Number of Forest Fires refers to the number of fires in forests, woods and woodland outside of the downtown areas of cities. In light of the area plagued by fires and the number of casualties, forest fires can be categorized into usual forest fires, relatively larger fires, serious forest fires and extraordinary serous forest fires: 1). Usual forest fires: the destructed forest area is less than 1 hectare, or the fire erupts in other woodland, or the number of deaths is no less than 1 but less than 3, or the number of seriously injured persons is no less than 1 but less than 10 persons. 2). Relatively larger forest fires: the destructed forest area is no less than 1 hectare but less than 100 hectares, or the number of deaths is no less than 3 but less than 10, or the number of seriously injured persons is no less than 10 but less than 50 persons. 3). Serious forest fires: the destructed forest area is no less than 100 hectares but less than 1000 hectares, or the number of deaths is no less than 10 but less than 30, or the number of seriously injured persons is no less than 50 but u less than 100 persons. 4). Extraordinary serious forest fires: the destructed forest area is no less than 1000 hectares, or the number of deaths is no less than 30, or the number of seriously injured persons is no less than 100 persons.
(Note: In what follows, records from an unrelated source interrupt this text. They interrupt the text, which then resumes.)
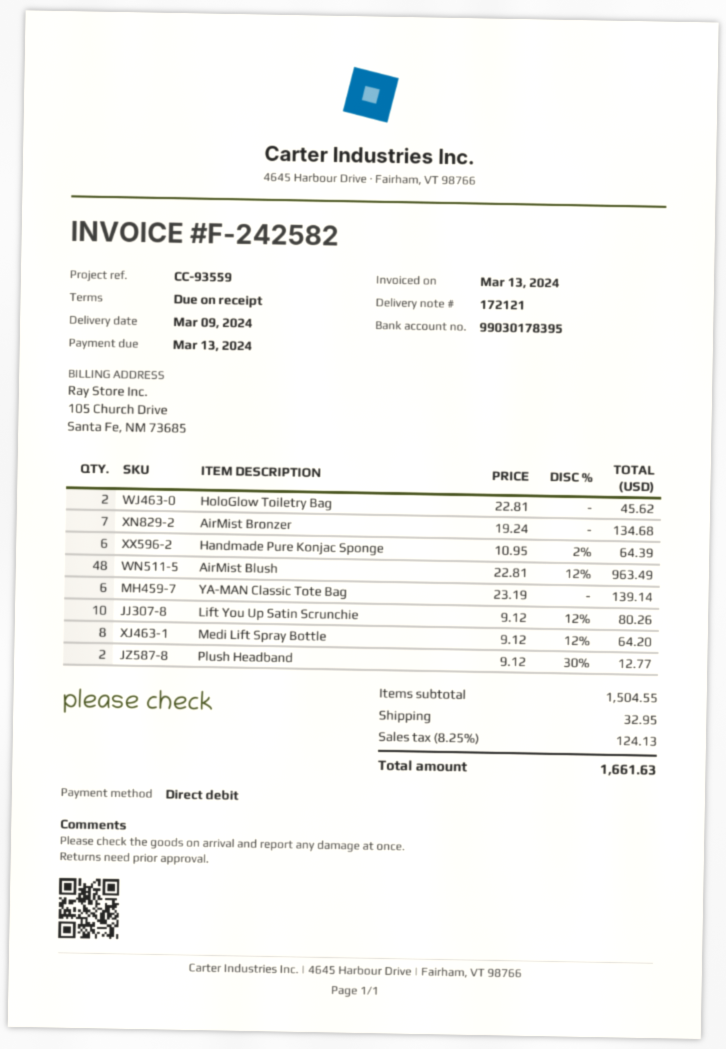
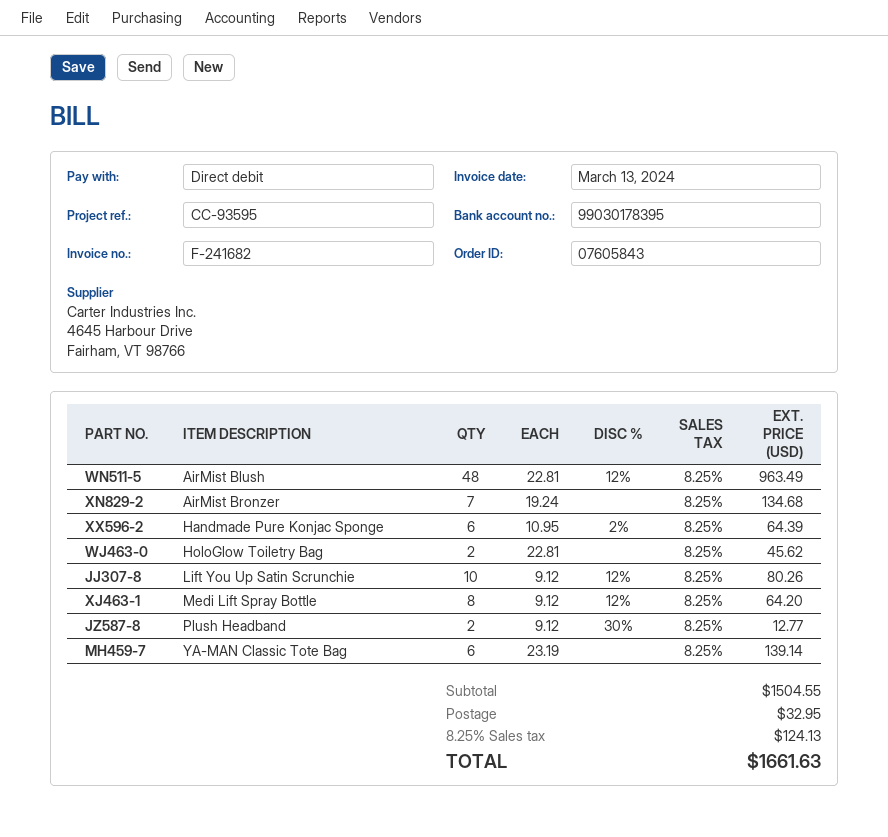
invoice number: F-242582 -> F-241682
reference: CC-93559 -> CC-93595

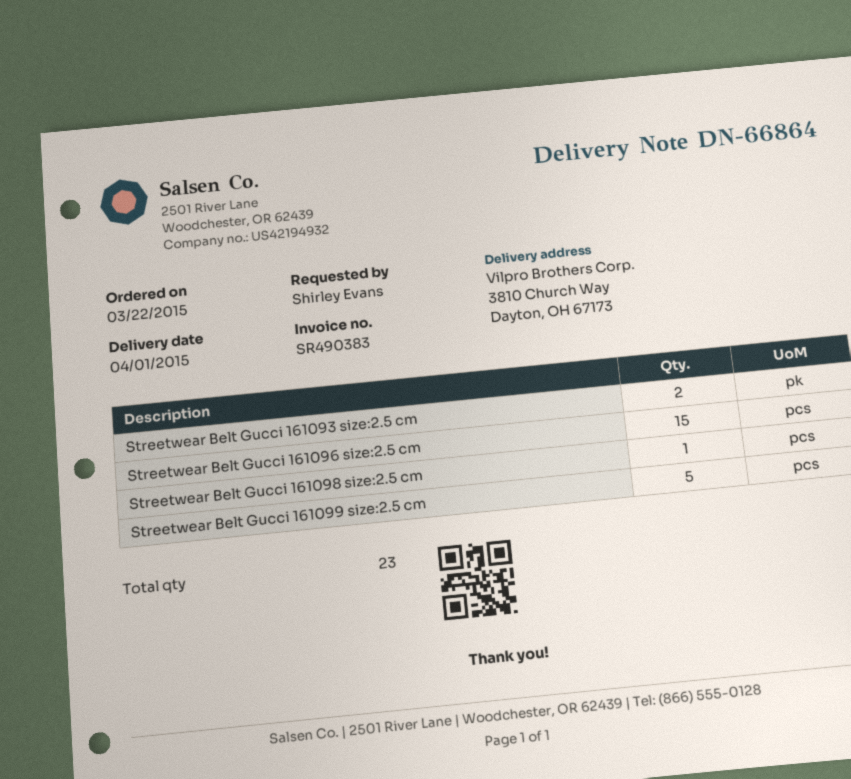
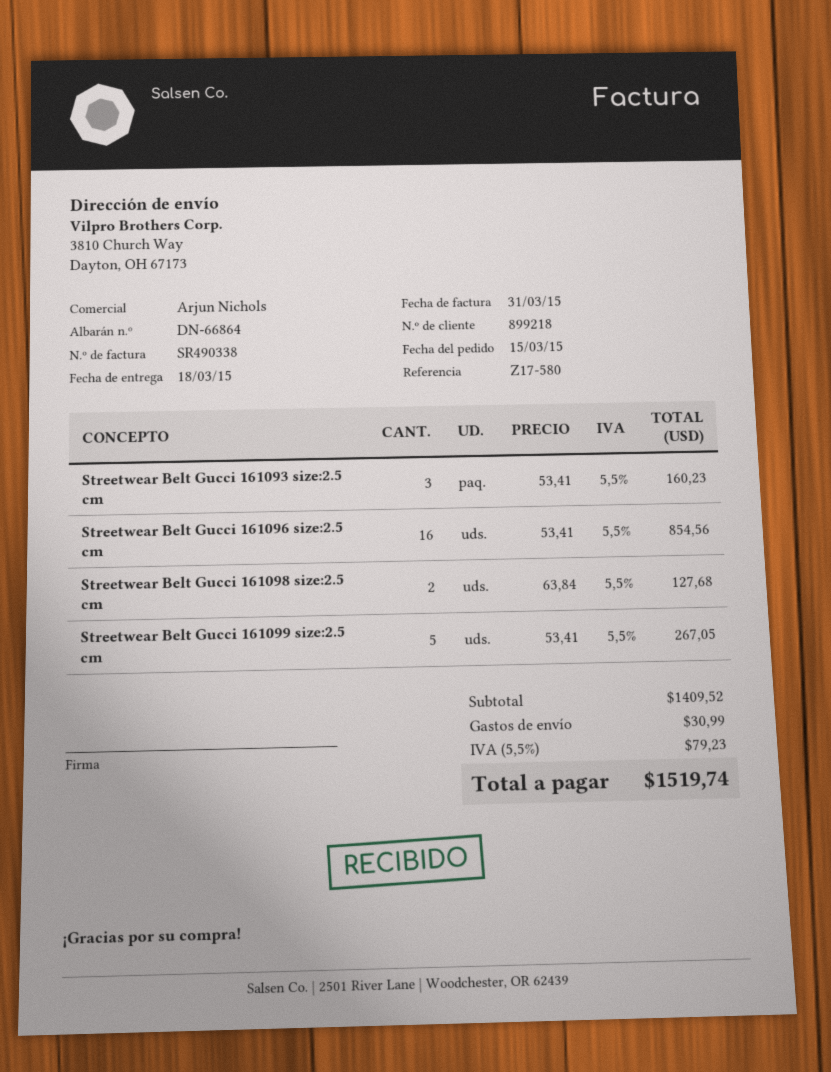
order date: 2015-03-22 -> 2015-03-15
delivery date: 2015-04-01 -> 2015-03-18
invoice number: SR490383 -> SR490338
Streetwear Belt Gucci 161093 size:2.5 cm: 2 -> 3
Streetwear Belt Gucci 161096 size:2.5 cm: 15 -> 16
Streetwear Belt Gucci 161098 size:2.5 cm: 1 -> 2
Forest Harmful Organisms refer to the diseases, pests，rats and harmful plants that plague forests,wood, desert and wetland vegetation.
Environmental Emergencies refer to environmental emergencies that caused or likely to cause significant causalities, serious property damages and pose a major threat and damage to the economic, social or political stability of the country or a region, or have significant social impact that related to the public safety.
Number of Earthquakes the number of earthquakes of all magnitude that cause damages (including casualties or economic losses).